• [What to produce]
If a line in the data below holds the word "tartalmaz", include it in the count. Give only the final number.
Start of Dataset extract
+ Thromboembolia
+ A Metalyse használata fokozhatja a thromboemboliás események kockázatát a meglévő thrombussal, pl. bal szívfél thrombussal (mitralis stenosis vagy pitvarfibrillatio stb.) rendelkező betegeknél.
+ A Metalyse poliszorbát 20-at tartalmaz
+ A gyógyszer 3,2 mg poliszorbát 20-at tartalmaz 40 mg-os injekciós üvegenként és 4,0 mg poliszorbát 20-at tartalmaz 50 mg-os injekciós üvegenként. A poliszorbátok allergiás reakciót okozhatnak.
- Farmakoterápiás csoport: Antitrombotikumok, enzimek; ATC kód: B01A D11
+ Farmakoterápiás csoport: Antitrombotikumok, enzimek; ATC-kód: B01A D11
End of Dataset extract
• [Written response]
2